(Exercise data)
- Opening Delimiter -
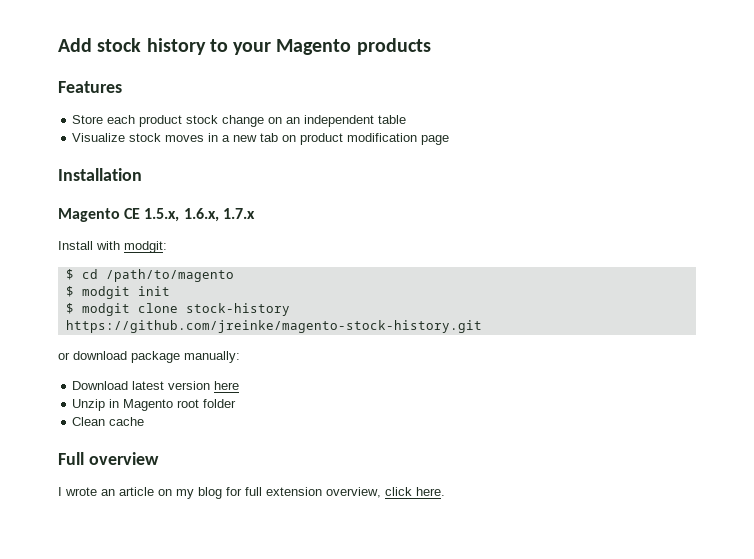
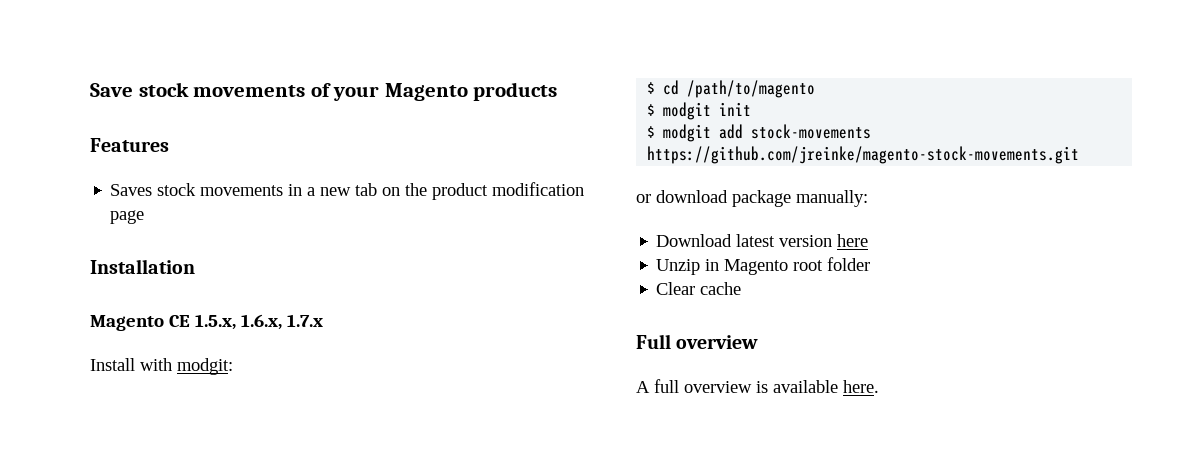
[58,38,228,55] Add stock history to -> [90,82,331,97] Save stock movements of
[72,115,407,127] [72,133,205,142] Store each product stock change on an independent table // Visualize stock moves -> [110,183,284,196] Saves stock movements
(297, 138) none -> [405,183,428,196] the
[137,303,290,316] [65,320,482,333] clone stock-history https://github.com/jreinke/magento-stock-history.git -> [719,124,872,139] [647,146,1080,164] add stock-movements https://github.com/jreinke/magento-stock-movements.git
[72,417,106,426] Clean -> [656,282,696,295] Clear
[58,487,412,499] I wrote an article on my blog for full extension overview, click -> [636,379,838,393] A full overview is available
- Closing Delimiter -
- Opening Delimiter -
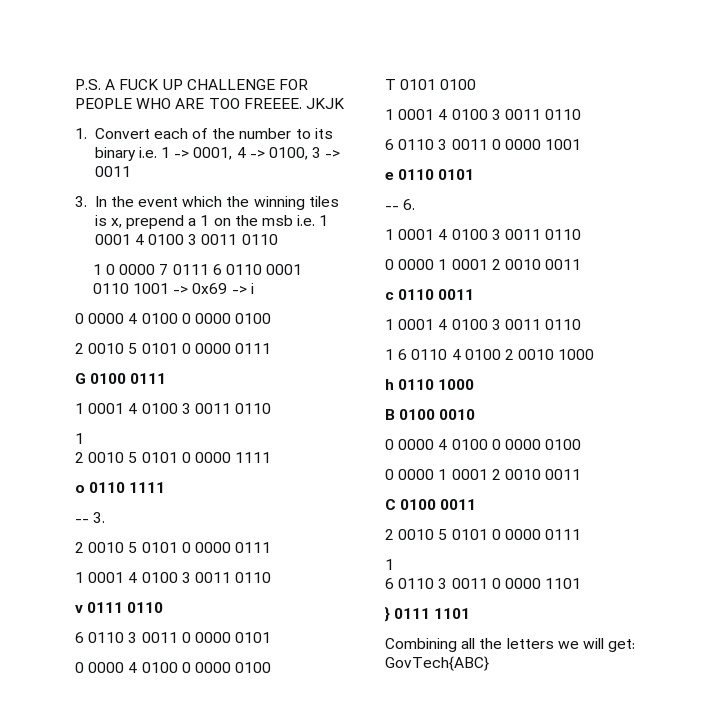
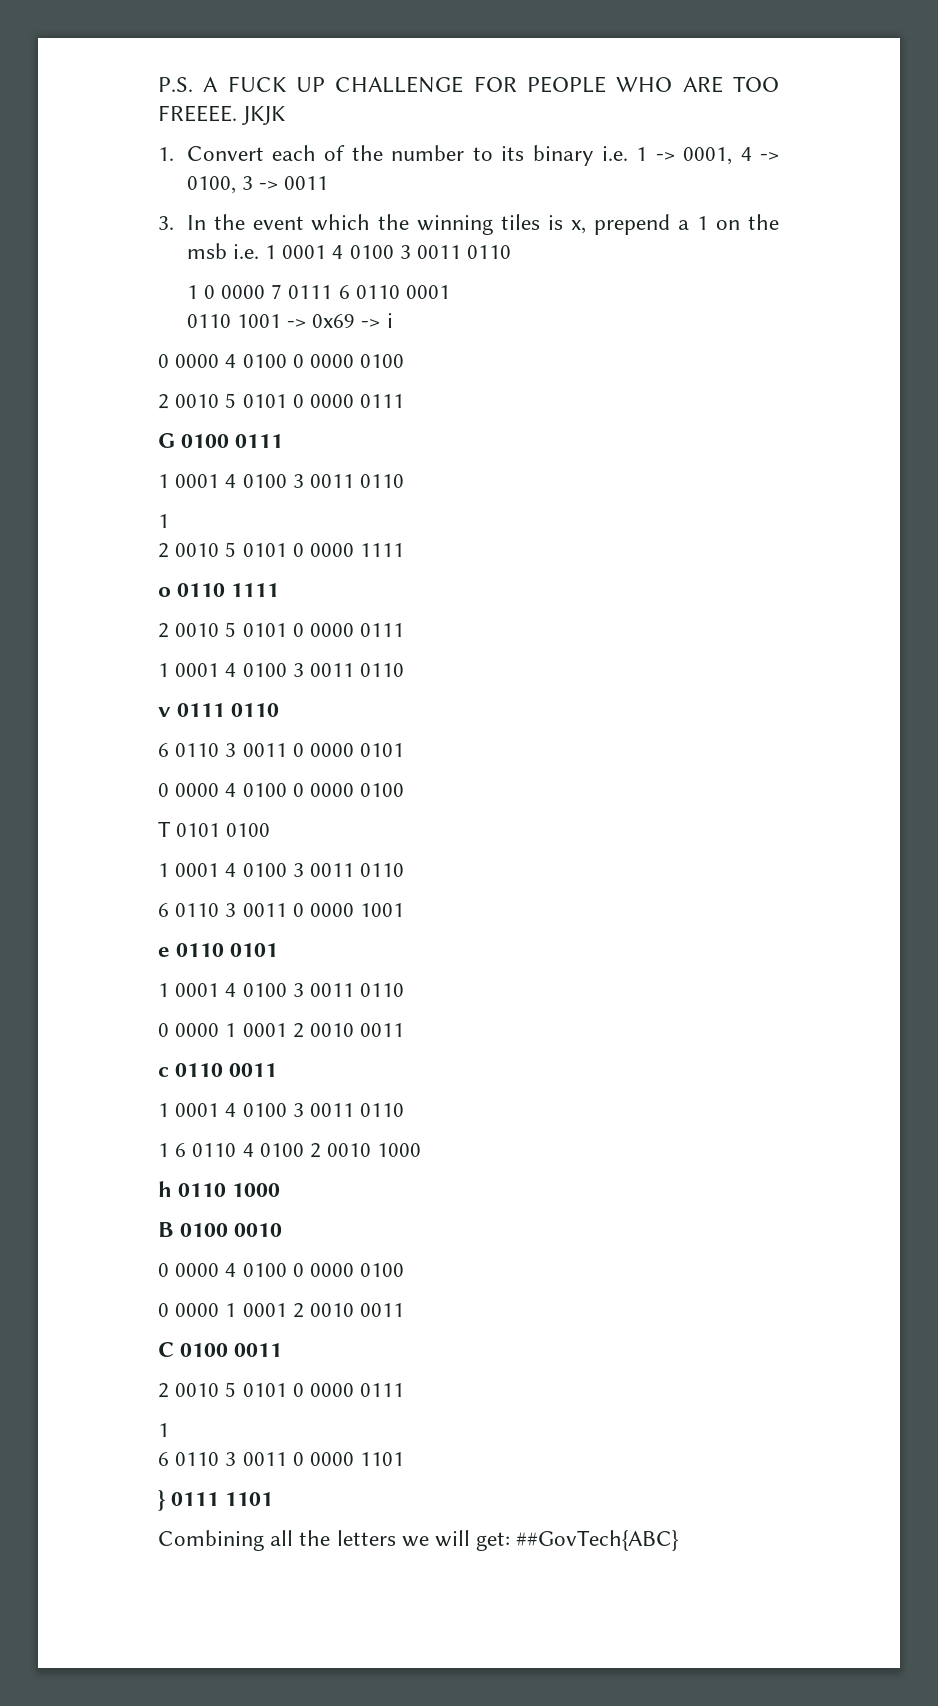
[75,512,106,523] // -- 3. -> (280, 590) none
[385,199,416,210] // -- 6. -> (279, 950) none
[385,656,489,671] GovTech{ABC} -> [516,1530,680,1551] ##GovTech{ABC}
- Closing Delimiter -
(What you have to do) If a line in the material holds the string "history", count it, then state the number of such lines and nothing else.

(Response to the exercise) 2